Punjab-Haryana High Court

Madan Lal Alias Balwant Singh vs Sewa Singh And Others on 14 July, 2011

Author: Mahesh Grover

Bench: Mahesh Grover

Crl. Misc. No.M-8550 of 2010 (O&M)         1

        IN THE HIGH COURT OF PUNJAB AND HARYANA
                     AT CHANDIGARH

                  Crl. Misc. No.M-8550 of 2010 (O&M)
                        Decided on : 14-07-2011

Madan Lal alias Balwant Singh
                                                       ....Petitioner

                  VERSUS

Sewa Singh and others
                                                       ....Respondents

CORAM:- HON'BLE MR. JUSTICE MAHESH GROVER Present:- Mr. P.S.Ahluwalia, Advocate for the petitioner Mr. S.S.Narula, Advocate for the respondents MAHESH GROVER, J This revision petition is directed against the order of the Additional Sessions Judge dated 5.3.2010. The petitioner who is the complainant preferred a complaint against the present respondents alleging forgery of a lease deed purportedly executed by one Rishi Pal pertaining to agricultural land. The respondents against whom accusations were made were summoned to face trial and learned Trial Court while doing so, passed the following order:-

"I have heard counsel for the complainant and have gone through the case file very carefully. I am of the view that there is a prima facie case against the accused persons for the offences punishable under Sections 420, 468, 467, 471, 120-B IPC only. However, there is no prima facie against the accused persons under Sections 511, 379 of IPC. So, all the accused persons are ordered to be summoned for the offences punishable under Sections 420, 468, 467, 471, 120-B IPC for Crl. Misc. No.M-8550 of 2010 (O&M) 2 1.9.2006 on filing of PF and RC etc."

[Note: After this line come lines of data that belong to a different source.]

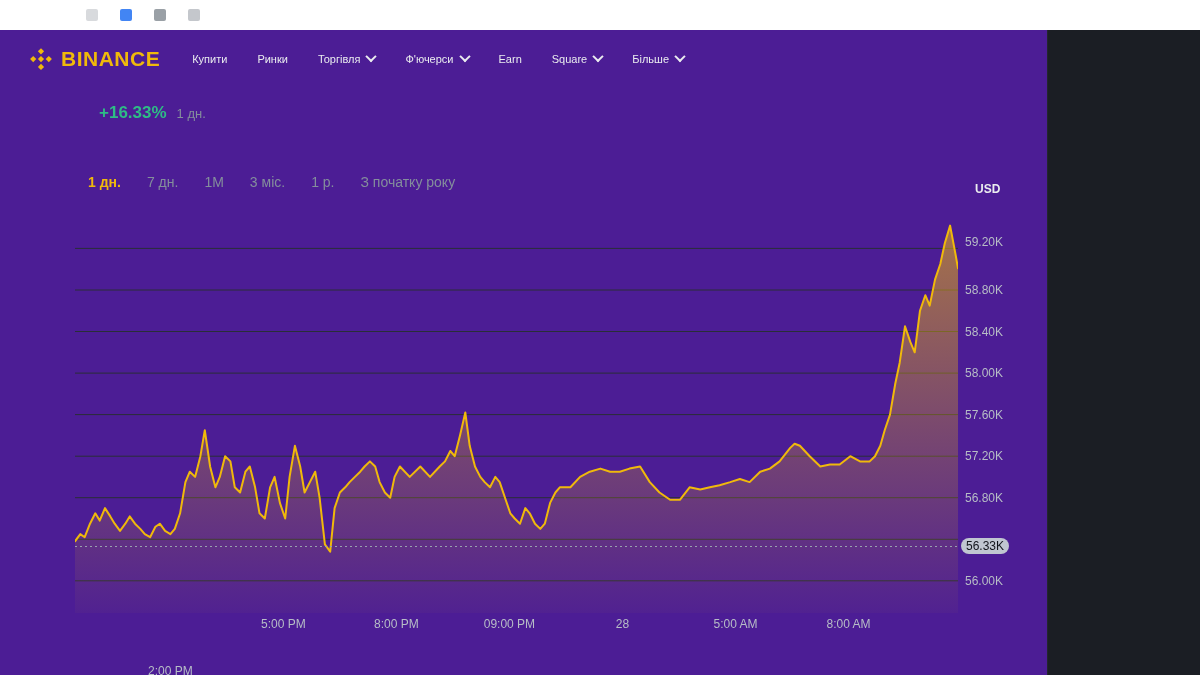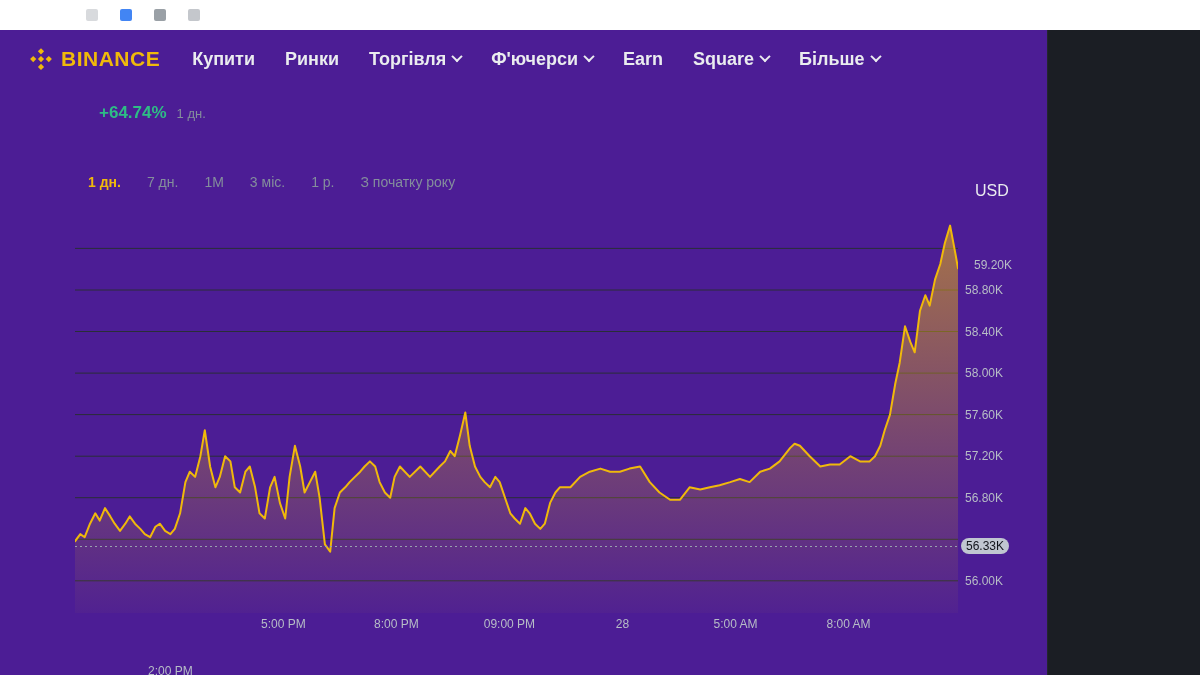--- a/index.html
+++ b/index.html
@@ -7,34 +7,34 @@
          font-family:"Liberation Sans","DejaVu Sans",sans-serif;padding-left:24px;}
   
   .browser-strip{position:absolute;top:0;left:0;width:1200px;height:30px;background:#ffffff;
                  display:flex;align-items:center;gap:22px;padding-left:86px;box-sizing:border-box;}
   .bicon{width:12px;height:12px;border-radius:2px;}
   
   .topnav{position:absolute;top:30px;left:0;width:1200px;height:58px;display:flex;align-items:center;}
   .logo{display:flex;align-items:center;margin-left:28px;margin-right:32px;cursor:pointer;}
   .logo-text{color:#F0B90B;font-weight:bold;font-size:21px;letter-spacing:.5px;margin-left:7px;}
   .nav-items{display:flex;gap:30px;align-items:center;}
-  .nav-item{color:#EAECEF;font-size:18px;font-weight:bold;display:flex;align-items:center;cursor:pointer;white-space:nowrap;}
+  .nav-item{color:#EAECEF;font-size:11px;font-weight:normal;display:flex;align-items:center;cursor:pointer;white-space:nowrap;}
   .caret{display:inline-block;width:6px;height:6px;border-right:2px solid #EAECEF;border-bottom:2px solid #EAECEF;
          transform:rotate(45deg) translate(-1px,-1px);margin-left:7px;margin-top:-3px;}
   
   .price-row{position:absolute;left:85px;top:103px;display:flex;align-items:baseline;}
   .price-value{color:#EAECEF;font-size:27px;font-weight:bold;}
   .price-change{color:#2EBD85;font-size:17px;font-weight:bold;margin-left:14px;}
   .price-period{color:#848E9C;font-size:13px;margin-left:10px;}
   
   .tabs{position:absolute;left:88px;top:174px;display:flex;gap:26px;font-size:14px;align-items:center;}
   .tab{color:#848E9C;cursor:pointer;white-space:nowrap;}
   .tab.active{color:#F0B90B;font-weight:bold;}
   
-  .usd-label{position:absolute;left:975px;top:182px;color:#EAECEF;font-size:16px;font-weight:normal;}
+  .usd-label{position:absolute;left:975px;top:182px;color:#EAECEF;font-size:12px;font-weight:bold;}
   #chart-svg{position:absolute;left:75px;top:210px;}
   .ylabel{position:absolute;left:965px;width:52px;color:#b7bdc6;font-size:12px;}
   .price-badge{position:absolute;left:961px;background:#c0c6d1;color:#12151c;font-size:12px;
                padding:1px 5px;border-radius:8px;}
   .xlabel{position:absolute;top:617px;width:74px;text-align:center;color:#b7bdc6;font-size:12px;}
   
   .right-panel{position:absolute;left:1047px;top:30px;width:153px;height:645px;background:#1b1e24;
                border-left:1px solid #23262d;}
 </style>
 </head>
@@ -71,21 +71,21 @@
         <span class="nav-item">Ринки</span>
         <span class="nav-item">Торгівля<span class="caret"></span></span>
         <span class="nav-item">Ф'ючерси<span class="caret"></span></span>
         <span class="nav-item">Earn</span>
         <span class="nav-item">Square<span class="caret"></span></span>
         <span class="nav-item">Більше<span class="caret"></span></span>
       </div>
   </div>
 
   <div class="price-row">
-    <span class="price-change">+64.74%</span>
+    <span class="price-change">+16.33%</span>
     <span class="price-period">1 дн.</span>
   </div>
 
   <div class="tabs" id="range-tabs">
       <span class="tab active">1 дн.</span>
       <span class="tab">7 дн.</span>
       <span class="tab">1M</span>
       <span class="tab">3 міс.</span>
       <span class="tab">1 р.</span>
       <span class="tab">З початку року</span>
@@ -108,21 +108,21 @@
       <line x1="0" x2="883" y1="246.2" y2="246.2" stroke="#2a2e37" stroke-width="1"></line>
       <line x1="0" x2="883" y1="287.7" y2="287.7" stroke="#2a2e37" stroke-width="1"></line>
       <line x1="0" x2="883" y1="329.3" y2="329.3" stroke="#2a2e37" stroke-width="1"></line>
       <line x1="0" x2="883" y1="370.8" y2="370.8" stroke="#2a2e37" stroke-width="1"></line>
       <path d="M0.0,331.3 L5.3,324.1 L9.7,327.2 L15.0,313.7 L20.3,303.3 L24.7,310.6 L30.0,298.1 L35.3,306.4 L39.7,313.7 L45.0,320.9 L50.3,313.7 L54.7,306.4 L60.0,313.7 L65.3,318.9 L69.8,324.1 L75.1,327.2 L80.4,316.8 L84.8,313.7 L90.1,320.9 L95.4,324.1 L99.8,318.9 L105.1,303.3 L110.4,272.1 L114.8,261.7 L120.1,266.9 L125.4,246.2 L129.8,220.2 L135.1,256.5 L140.4,277.3 L144.8,266.9 L150.1,246.2 L155.4,251.4 L159.8,277.3 L165.1,282.5 L170.4,261.7 L174.8,256.5 L180.1,277.3 L184.5,303.3 L189.8,308.5 L195.1,277.3 L199.6,266.9 L204.9,292.9 L210.2,308.5 L214.6,266.9 L219.9,235.8 L225.2,256.5 L229.6,282.5 L234.9,272.1 L240.2,261.7 L244.6,287.7 L249.9,334.4 L255.2,341.7 L259.6,298.1 L264.9,282.5 L270.2,277.3 L274.6,272.1 L279.9,266.9 L285.2,261.7 L289.6,256.5 L294.9,251.4 L300.2,256.5 L304.6,272.1 L309.9,282.5 L315.2,287.7 L319.6,266.9 L324.9,256.5 L334.7,266.9 L345.3,256.5 L355.0,266.9 L364.7,256.5 L370.0,251.4 L375.3,241.0 L379.7,246.2 L385.0,225.4 L390.3,202.5 L394.7,235.8 L400.0,256.5 L405.3,266.9 L409.7,272.1 L415.0,277.3 L420.3,266.9 L424.7,272.1 L430.0,287.7 L435.3,303.3 L439.7,308.5 L445.0,313.7 L450.3,298.1 L454.7,303.3 L460.0,313.7 L465.3,318.9 L469.8,313.7 L475.1,292.9 L480.4,282.5 L484.8,277.3 L495.4,277.3 L505.1,266.9 L514.8,261.7 L525.4,258.6 L535.1,261.7 L544.8,261.7 L554.5,258.6 L565.1,256.5 L574.8,272.1 L584.5,282.5 L595.1,289.8 L604.9,289.8 L614.6,277.3 L625.2,279.4 L634.9,277.3 L644.6,275.2 L655.2,272.1 L664.9,269.0 L674.6,272.1 L685.2,261.7 L694.9,258.6 L704.6,251.4 L715.2,237.9 L719.6,233.7 L724.9,235.8 L734.7,246.2 L745.3,256.5 L755.0,254.5 L764.7,254.5 L775.3,246.2 L785.0,251.4 L794.7,251.4 L800.0,246.2 L805.3,235.8 L809.7,220.2 L815.0,204.6 L820.3,173.5 L824.7,152.7 L830.0,116.3 L835.3,131.9 L839.7,142.3 L845.0,100.7 L850.3,85.2 L854.7,95.6 L860.0,69.6 L865.3,54.0 L869.8,33.2 L875.1,15.6 L880.4,43.6 L883.0,58.2 L883,403 L0,403 Z" fill="url(#g)"></path>
       <polyline points="0.0,331.3 5.3,324.1 9.7,327.2 15.0,313.7 20.3,303.3 24.7,310.6 30.0,298.1 35.3,306.4 39.7,313.7 45.0,320.9 50.3,313.7 54.7,306.4 60.0,313.7 65.3,318.9 69.8,324.1 75.1,327.2 80.4,316.8 84.8,313.7 90.1,320.9 95.4,324.1 99.8,318.9 105.1,303.3 110.4,272.1 114.8,261.7 120.1,266.9 125.4,246.2 129.8,220.2 135.1,256.5 140.4,277.3 144.8,266.9 150.1,246.2 155.4,251.4 159.8,277.3 165.1,282.5 170.4,261.7 174.8,256.5 180.1,277.3 184.5,303.3 189.8,308.5 195.1,277.3 199.6,266.9 204.9,292.9 210.2,308.5 214.6,266.9 219.9,235.8 225.2,256.5 229.6,282.5 234.9,272.1 240.2,261.7 244.6,287.7 249.9,334.4 255.2,341.7 259.6,298.1 264.9,282.5 270.2,277.3 274.6,272.1 279.9,266.9 285.2,261.7 289.6,256.5 294.9,251.4 300.2,256.5 304.6,272.1 309.9,282.5 315.2,287.7 319.6,266.9 324.9,256.5 334.7,266.9 345.3,256.5 355.0,266.9 364.7,256.5 370.0,251.4 375.3,241.0 379.7,246.2 385.0,225.4 390.3,202.5 394.7,235.8 400.0,256.5 405.3,266.9 409.7,272.1 415.0,277.3 420.3,266.9 424.7,272.1 430.0,287.7 435.3,303.3 439.7,308.5 445.0,313.7 450.3,298.1 454.7,303.3 460.0,313.7 465.3,318.9 469.8,313.7 475.1,292.9 480.4,282.5 484.8,277.3 495.4,277.3 505.1,266.9 514.8,261.7 525.4,258.6 535.1,261.7 544.8,261.7 554.5,258.6 565.1,256.5 574.8,272.1 584.5,282.5 595.1,289.8 604.9,289.8 614.6,277.3 625.2,279.4 634.9,277.3 644.6,275.2 655.2,272.1 664.9,269.0 674.6,272.1 685.2,261.7 694.9,258.6 704.6,251.4 715.2,237.9 719.6,233.7 724.9,235.8 734.7,246.2 745.3,256.5 755.0,254.5 764.7,254.5 775.3,246.2 785.0,251.4 794.7,251.4 800.0,246.2 805.3,235.8 809.7,220.2 815.0,204.6 820.3,173.5 824.7,152.7 830.0,116.3 835.3,131.9 839.7,142.3 845.0,100.7 850.3,85.2 854.7,95.6 860.0,69.6 865.3,54.0 869.8,33.2 875.1,15.6 880.4,43.6 883.0,58.2" fill="none" stroke="#F0B90B" stroke-width="2" stroke-linejoin="round" stroke-linecap="round"></polyline>
       <line x1="0" x2="883" y1="336.5" y2="336.5" stroke="#9aa1ad" stroke-width="1" stroke-dasharray="2 3"></line>
     </svg>
 
   <div id="axis-labels">
-      <div class="ylabel" style="top: 258px; margin-left: 9px;">59.20K</div>
+      <div class="ylabel" style="top: 235px;">59.20K</div>
       <div class="ylabel" style="top: 282.977px;">58.80K</div>
       <div class="ylabel" style="top: 324.523px;">58.40K</div>
       <div class="ylabel" style="top: 366.07px;">58.00K</div>
       <div class="ylabel" style="top: 407.616px;">57.60K</div>
       <div class="ylabel" style="top: 449.162px;">57.20K</div>
       <div class="ylabel" style="top: 490.709px;">56.80K</div>
       <div class="ylabel" style="top: 573.802px;">56.00K</div>
       <div class="xlabel" style="left: 133.364px; margin-top: 47px;">2:00 PM</div>
       <div class="xlabel" style="left: 246.388px;">5:00 PM</div>
       <div class="xlabel" style="left: 359.412px;">8:00 PM</div>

Aggrieved by the order of summoning, the respondents preferred a revision petition which was accepted by the Court of Revision by observing that the summoning order did not reflect an application of mind and the matter was thus remanded back to the learned Trial Court to re-determine the issue in the light of the observations that have been made by the Revisional Court.

This is the cause of grievance to the petitioner who contends that after the passing of summoning order, the proceedings remained pending for four years and during this interregnum pre-charge evidence was led by the petitioner and since the matter has been remitted back , the whole process has to be gone into afresh and the entire pre-charge evidence led by the petitioners, and its effect would stand washed off.

Learned counsel for the petitioner then contends that apart from the fact that order of the Trial Court summoning the respondents reflected some application of mind, but the Revisional Court committed two patent errors; one by ignoring the fact that there was application of mind by the learned Trial Court which may not be to its entire satisfaction but still showed some reasons and the second that if it was dis-satisfied with the order impugned in revision then the Revisional Court should have applied its mind to the facts of the case and determined the controversy on merits rather than remanding the matter back to the Trial Court for fresh decision.

He has placed reliance on case titled as Dy. Chief Controller of Imports and Exports vs. Roshanlal Agarwal and ors 2003(2) RCR (Crl.) 110 in support of his contention that Magistrate who issues the process does not necessarily have to examine the complaint and the Crl. Misc. No.M-8550 of 2010 (O&M) 3 allegations set out therein to find that if there are sufficient grounds warranting the summoning of the accused persons and rather it has merely to look into the allegations if there are sufficient grounds for proceeding against persons against whom accusations have been made.

Similarly, reliance has been placed on case titled as U.P.Pollution Control Board vs. M/s Mohan Meakins Ltd. and others 2000 (2) RCR (Crl.) 421 to say that in the event of the Revisional Court coming to a conclusion that the order of the Magistrate was deficient in content then the Court of revision ought to have decided the matter by looking into the controversy rather than remanding the matter back.

As against this, learned counsel for the respondents has placed reliance on case titled as M/s Pepsi Foods Ltd. vs. Special Judicial Magistrate 1998 AIR SC 128 to say that setting into motion the criminal process is a serious affair and it should not be done in a cursory manner. Reliance has been placed on case titled as State of Karnatka vs. L.Munishwamy reported as 1977 AIR SC 1489 to contend that even though the power of the Magistrate to summon an accused is wide in discretion, but it is incumbent for the Magistrate to look into the material on record and conclude that such material if not rebutted would result in conviction or reasonable possibility thereof before summoning the person accused.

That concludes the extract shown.